Un mètre quatre-vingt-neuf pour 92 kilos : Philippe Scofield est une base, avec la carrure triangulaire des bodybuilders et un corps garni de tatouages.

Finaliste du Ninja Warrior en France l’an passé, ce Carolo qui pratique le street workout au plus au niveau jouera à domicile ce week-end : sur la place Verte samedi, il assurera le spectacle (14 et 16 h) avec d’autres artistes urbains dans le cadre de la Block Party de l’Eden. Le lendemain, ce sera au pôle environnemental de Tibi à Couillet (12 h 30) pour la journée Découverte métiers.

Éducateur de rue et coach sportif, cet Ironman originaire de Chatelineau a fait de cette pratique une spécialité. Presque un métier à part entière.
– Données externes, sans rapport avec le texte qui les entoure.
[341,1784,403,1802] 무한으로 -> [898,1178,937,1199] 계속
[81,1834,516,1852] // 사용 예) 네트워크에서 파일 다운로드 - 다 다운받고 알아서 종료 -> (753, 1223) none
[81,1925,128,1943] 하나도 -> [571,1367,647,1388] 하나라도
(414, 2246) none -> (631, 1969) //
Pour arriver là où il est, il s’est imposé un entraînement intensif quotidien pendant six ans. Objectif : s’assouplir et apprendre à porter le poids de son corps dans les figures de force et d’équilibre les plus incroyables.

Ainsi le "gladiateur" répète-t-il des mouvements de base : le front-lever et le back-lever, où il est à l’horizontale, soit sur le dos, soit sur le ventre, les mains solidement accrochées à une barre fixe ; la planche humaine, où, les bras en appui au sol, il soulève les jambes et les pieds comme s’ils étaient aussi légers que l’air. Il y a aussi le "drapeau", sa figure préférée, où, accroché à un poteau, il met son corps à l’horizontale. Sensations garanties.
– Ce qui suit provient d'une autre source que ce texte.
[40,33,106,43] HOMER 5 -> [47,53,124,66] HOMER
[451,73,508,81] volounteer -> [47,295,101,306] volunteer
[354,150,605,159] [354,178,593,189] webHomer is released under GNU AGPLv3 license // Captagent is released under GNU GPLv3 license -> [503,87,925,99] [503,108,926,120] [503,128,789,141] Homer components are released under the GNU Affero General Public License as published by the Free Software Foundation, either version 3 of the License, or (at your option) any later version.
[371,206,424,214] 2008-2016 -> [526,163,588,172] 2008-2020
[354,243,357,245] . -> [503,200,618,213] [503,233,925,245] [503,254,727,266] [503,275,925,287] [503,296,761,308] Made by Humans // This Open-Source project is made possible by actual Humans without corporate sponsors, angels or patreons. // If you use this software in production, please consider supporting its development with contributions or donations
Ne vous fiez pas aux apparences : tous les muscles sont à l’œuvre en même temps, et derrière un visage apaisé, il y a la souffrance. La discipline exige de solides qualités mentales.
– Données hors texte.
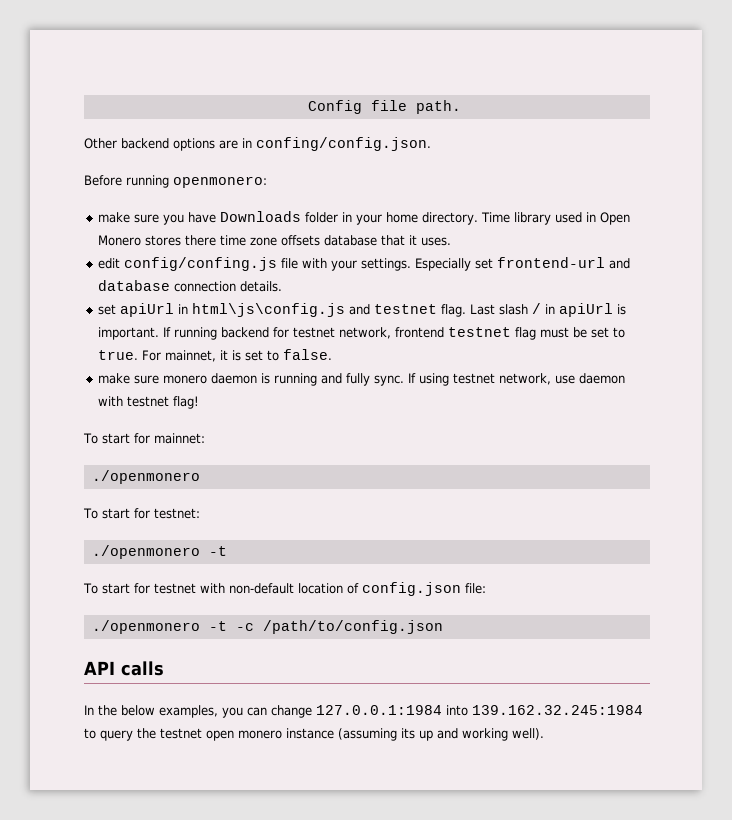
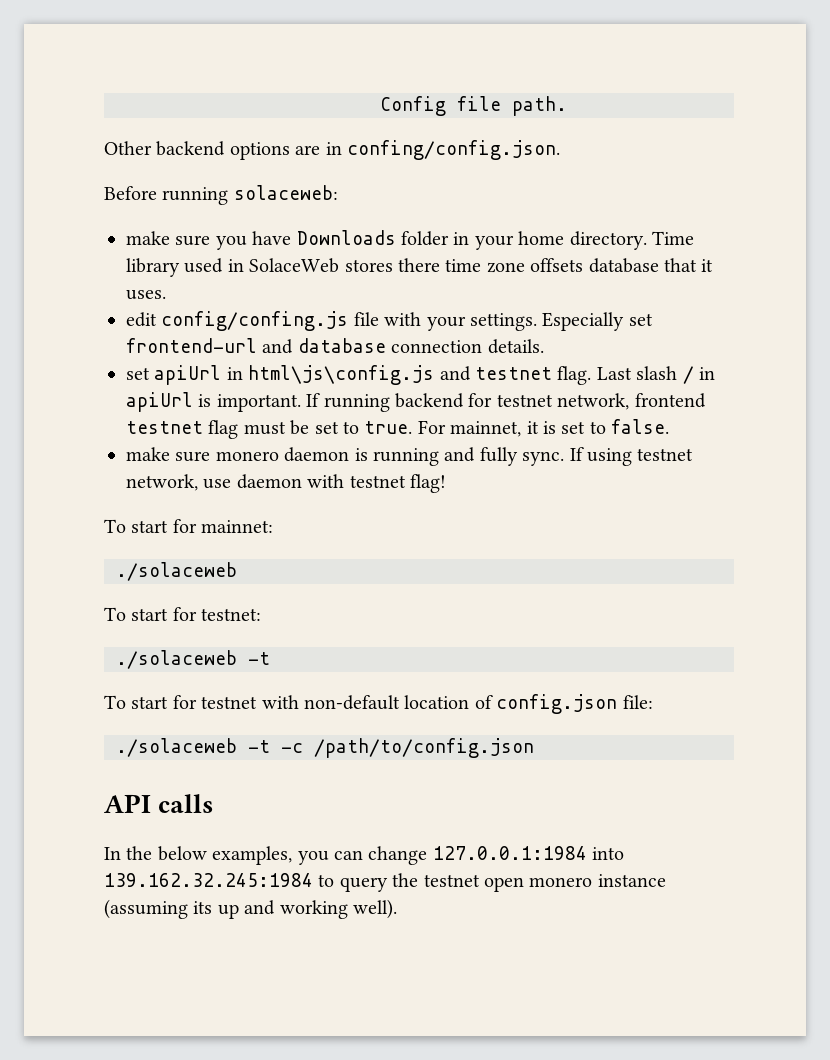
[173,176,267,188] openmonero: -> [233,185,338,200] solaceweb:
[600,212,631,225] [98,235,142,246] Open Monero -> [249,258,340,273] SolaceWeb
[91,470,200,484] ./openmonero -> [116,562,237,581] ./solaceweb
[91,545,200,559] ./openmonero -> [116,650,237,669] ./solaceweb
[91,620,200,634] ./openmonero -> [116,738,237,757] ./solaceweb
Il faut une volonté en béton pour vaincre les douleurs musculaires et exécuter son programme jusqu’au bout. Habitué des compétitions, Philippe vient de participer à la troisième édition française des Ninja Warrior.

La diffusion de l’émission est prévue le 28 septembre sur TF1. Ce samedi à Charleroi, il assurera le spectacle en compagnie de Nicolas, un jeune qu’il a préparé à prendre la relève. "Parce que je ne pourrai plus faire ça de nombreuses années", confie l’athlète de 36 ans.